What is the standard deductible for home insurance?
Although there is no one right answer as to how much your deductible will be, amounts generally range between $500 and $2,000. Some insurers offer higher deductibles of $5,000 or more.
Does my deductible affect my home insurance rates?
Yes absolutely. The general rule is that the higher your deductible, the lower your insurance premium and vice versa. A homeowner with a $5,000 deductible will pay less than if he had a $500 deductible because the insurance company is assuming a higher level of financial risk if he files a claim.
Is home insurance tax deductible?
In most cases, you cannot deduct the cost of home insurance for your primary residence from your income taxes, according to the Internal Revenue Service (IRS). However, you may be eligible for a deduction for premiums paid on rental property that you own as an investment.

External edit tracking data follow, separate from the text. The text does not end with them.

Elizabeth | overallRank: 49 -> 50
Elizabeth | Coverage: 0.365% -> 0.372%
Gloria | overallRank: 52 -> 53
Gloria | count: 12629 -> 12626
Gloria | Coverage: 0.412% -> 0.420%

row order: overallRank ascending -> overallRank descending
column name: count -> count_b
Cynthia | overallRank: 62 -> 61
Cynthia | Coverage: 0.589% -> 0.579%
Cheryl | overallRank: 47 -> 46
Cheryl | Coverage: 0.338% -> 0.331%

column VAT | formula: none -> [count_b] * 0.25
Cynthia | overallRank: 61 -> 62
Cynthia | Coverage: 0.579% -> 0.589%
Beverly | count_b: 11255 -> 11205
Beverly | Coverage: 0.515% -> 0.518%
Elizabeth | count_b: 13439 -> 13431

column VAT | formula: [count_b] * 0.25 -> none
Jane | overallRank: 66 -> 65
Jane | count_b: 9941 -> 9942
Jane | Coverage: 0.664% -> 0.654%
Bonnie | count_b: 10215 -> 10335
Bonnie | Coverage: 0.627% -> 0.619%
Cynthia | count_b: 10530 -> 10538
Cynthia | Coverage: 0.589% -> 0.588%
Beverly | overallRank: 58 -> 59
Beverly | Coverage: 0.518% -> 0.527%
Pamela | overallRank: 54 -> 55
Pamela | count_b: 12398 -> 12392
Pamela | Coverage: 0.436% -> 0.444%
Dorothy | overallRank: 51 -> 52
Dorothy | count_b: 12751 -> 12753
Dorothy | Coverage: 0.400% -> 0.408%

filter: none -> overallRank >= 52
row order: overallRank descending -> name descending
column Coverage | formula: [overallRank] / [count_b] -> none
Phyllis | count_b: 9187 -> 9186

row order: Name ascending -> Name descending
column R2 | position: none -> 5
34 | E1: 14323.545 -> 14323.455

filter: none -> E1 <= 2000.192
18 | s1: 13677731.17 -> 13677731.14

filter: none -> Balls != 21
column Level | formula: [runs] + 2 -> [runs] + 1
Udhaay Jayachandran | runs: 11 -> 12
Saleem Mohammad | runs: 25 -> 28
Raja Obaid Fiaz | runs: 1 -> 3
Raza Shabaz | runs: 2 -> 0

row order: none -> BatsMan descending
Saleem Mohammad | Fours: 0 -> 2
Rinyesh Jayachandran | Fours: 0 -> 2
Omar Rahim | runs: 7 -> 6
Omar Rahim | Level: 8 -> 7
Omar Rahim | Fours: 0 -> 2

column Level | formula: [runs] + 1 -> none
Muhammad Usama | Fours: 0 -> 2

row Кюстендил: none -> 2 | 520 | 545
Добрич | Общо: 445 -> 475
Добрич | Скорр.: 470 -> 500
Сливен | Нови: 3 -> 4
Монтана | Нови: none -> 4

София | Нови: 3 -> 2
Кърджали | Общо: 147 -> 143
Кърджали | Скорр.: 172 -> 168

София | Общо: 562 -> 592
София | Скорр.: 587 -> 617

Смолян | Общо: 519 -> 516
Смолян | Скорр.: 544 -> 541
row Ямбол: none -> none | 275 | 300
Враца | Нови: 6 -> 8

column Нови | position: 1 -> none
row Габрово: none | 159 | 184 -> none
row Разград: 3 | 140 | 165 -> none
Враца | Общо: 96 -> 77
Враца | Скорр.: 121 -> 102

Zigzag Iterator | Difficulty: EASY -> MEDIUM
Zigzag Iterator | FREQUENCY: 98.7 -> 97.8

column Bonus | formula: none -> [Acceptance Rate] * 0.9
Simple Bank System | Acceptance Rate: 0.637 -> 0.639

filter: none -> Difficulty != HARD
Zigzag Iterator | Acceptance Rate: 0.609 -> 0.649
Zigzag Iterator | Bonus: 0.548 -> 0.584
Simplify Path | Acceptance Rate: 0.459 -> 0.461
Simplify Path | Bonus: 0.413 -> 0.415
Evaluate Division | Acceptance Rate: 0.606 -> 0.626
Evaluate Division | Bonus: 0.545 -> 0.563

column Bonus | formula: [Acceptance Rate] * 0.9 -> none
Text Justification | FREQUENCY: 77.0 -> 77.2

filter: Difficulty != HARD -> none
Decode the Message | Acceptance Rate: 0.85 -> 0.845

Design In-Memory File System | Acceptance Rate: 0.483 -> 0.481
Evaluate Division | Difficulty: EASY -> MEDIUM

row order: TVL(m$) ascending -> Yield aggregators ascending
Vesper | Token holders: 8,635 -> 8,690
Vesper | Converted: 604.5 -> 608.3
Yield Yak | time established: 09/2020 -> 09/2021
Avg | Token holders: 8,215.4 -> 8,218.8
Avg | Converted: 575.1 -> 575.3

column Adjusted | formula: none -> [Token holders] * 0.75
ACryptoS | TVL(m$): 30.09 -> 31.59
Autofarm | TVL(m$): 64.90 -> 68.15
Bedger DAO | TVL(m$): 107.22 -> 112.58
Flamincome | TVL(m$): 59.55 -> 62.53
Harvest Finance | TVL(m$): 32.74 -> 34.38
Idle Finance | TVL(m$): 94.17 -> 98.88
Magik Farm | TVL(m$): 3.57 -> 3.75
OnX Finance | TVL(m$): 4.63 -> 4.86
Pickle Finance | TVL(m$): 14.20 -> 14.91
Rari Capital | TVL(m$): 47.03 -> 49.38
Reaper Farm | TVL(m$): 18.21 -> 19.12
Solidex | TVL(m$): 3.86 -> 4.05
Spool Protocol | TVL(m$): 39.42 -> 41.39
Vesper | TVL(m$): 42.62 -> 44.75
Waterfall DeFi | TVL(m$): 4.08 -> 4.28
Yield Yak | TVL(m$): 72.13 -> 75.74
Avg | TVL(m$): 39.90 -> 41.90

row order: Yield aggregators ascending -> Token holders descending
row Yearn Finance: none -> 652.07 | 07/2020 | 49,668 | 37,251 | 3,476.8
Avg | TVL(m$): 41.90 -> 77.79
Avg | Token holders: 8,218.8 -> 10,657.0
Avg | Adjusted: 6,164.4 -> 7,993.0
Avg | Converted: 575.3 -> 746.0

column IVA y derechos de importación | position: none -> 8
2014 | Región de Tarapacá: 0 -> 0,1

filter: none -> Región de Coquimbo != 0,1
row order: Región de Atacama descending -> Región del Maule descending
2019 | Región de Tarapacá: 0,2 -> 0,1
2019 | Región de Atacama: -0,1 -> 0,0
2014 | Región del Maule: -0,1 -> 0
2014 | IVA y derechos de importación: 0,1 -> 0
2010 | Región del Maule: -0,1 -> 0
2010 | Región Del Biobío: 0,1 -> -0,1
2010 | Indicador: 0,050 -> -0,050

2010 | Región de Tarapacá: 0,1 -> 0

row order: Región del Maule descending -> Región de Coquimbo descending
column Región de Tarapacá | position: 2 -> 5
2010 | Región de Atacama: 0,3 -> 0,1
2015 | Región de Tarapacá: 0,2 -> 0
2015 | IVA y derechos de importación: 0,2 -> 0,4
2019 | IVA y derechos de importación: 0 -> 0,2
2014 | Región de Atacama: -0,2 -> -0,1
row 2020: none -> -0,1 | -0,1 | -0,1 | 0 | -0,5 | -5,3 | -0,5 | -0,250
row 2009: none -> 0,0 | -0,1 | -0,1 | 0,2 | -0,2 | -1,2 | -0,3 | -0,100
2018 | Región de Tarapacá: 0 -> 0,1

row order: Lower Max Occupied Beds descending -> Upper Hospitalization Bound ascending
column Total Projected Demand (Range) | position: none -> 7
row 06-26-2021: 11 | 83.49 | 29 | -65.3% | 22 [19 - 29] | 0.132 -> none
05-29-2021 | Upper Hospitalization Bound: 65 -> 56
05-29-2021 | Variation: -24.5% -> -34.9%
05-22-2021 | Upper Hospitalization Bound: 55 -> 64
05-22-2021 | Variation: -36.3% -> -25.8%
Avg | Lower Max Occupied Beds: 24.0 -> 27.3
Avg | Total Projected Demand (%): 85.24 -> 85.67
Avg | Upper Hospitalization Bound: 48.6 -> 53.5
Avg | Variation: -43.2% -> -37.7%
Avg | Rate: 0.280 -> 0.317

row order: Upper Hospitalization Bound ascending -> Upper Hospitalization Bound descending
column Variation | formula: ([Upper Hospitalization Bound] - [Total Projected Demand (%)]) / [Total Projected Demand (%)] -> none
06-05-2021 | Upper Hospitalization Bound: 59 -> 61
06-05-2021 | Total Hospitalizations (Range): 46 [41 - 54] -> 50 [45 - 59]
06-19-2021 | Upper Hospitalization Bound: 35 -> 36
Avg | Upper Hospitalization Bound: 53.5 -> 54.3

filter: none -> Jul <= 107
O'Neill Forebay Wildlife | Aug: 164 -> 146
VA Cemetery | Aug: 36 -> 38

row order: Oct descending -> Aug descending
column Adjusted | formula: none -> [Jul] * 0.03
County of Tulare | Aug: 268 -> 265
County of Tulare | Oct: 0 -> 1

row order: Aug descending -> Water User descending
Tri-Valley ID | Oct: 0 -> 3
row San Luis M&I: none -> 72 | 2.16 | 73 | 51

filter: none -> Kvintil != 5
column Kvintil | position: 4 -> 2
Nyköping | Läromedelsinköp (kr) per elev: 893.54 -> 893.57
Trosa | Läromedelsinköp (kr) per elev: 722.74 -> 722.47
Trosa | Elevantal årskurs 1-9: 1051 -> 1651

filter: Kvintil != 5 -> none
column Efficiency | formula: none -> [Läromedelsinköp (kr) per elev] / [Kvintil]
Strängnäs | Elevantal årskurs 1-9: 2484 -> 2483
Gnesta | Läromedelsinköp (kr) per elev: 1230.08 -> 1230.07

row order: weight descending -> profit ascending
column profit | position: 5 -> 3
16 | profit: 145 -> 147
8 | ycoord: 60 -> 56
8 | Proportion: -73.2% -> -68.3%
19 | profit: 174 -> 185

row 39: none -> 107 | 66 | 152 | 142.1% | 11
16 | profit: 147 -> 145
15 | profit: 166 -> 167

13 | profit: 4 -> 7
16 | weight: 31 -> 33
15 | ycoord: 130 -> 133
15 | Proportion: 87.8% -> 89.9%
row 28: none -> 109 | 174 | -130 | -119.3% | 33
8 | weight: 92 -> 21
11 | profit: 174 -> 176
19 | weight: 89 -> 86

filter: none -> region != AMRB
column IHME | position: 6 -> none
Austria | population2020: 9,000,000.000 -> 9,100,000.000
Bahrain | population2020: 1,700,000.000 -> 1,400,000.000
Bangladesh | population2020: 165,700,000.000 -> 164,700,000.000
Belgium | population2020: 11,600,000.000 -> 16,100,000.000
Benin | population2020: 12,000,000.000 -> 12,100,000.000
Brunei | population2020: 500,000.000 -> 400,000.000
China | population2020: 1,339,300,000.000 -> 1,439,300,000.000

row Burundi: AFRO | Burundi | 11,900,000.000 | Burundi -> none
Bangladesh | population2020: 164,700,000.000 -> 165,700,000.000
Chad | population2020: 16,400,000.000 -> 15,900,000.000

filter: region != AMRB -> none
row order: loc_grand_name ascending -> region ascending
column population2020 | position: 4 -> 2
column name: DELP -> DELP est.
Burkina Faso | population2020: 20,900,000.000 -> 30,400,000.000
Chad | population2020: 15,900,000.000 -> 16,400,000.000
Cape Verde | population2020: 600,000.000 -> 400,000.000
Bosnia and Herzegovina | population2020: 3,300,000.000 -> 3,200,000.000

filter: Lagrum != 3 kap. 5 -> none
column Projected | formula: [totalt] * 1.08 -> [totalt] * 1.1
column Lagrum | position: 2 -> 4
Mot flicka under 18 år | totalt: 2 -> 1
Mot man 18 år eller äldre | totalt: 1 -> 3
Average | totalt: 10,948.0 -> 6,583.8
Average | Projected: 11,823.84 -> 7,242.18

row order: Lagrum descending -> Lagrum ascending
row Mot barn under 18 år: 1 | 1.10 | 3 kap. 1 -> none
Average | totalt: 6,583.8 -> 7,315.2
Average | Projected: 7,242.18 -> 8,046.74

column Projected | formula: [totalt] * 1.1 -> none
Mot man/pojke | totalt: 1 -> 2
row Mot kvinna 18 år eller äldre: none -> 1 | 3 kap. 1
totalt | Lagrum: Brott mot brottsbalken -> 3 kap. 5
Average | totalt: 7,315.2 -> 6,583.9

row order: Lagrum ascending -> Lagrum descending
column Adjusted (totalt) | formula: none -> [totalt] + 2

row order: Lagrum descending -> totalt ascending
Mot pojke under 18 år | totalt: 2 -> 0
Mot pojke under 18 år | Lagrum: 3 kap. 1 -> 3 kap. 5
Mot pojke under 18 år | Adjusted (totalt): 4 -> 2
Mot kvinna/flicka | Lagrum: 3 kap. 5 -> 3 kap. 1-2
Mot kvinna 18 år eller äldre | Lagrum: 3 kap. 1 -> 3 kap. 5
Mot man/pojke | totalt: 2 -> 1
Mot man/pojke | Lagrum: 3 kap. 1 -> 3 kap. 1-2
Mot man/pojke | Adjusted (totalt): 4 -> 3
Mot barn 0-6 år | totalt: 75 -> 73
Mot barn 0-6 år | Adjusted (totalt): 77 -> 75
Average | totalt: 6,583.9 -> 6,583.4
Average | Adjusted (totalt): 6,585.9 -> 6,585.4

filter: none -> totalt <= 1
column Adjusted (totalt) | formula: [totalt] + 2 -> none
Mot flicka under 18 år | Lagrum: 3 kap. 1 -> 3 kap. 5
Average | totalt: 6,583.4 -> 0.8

You can also benefit from a tax deduction if you are self-employed and work from home.
Allowable deductions include local and/or state property taxes, qualified mortgage interest, and private mortgage insurance (PMI). Talk to a tax professional to find out what home-related deductions you may be entitled to.
Can I waive my home insurance deductible?
It depends on the insurer. Some policies offer clauses called deductible waivers. These waivers specify the circumstances under which you will not have to pay your deductible, such as a fire that consumes the entire structure and its contents.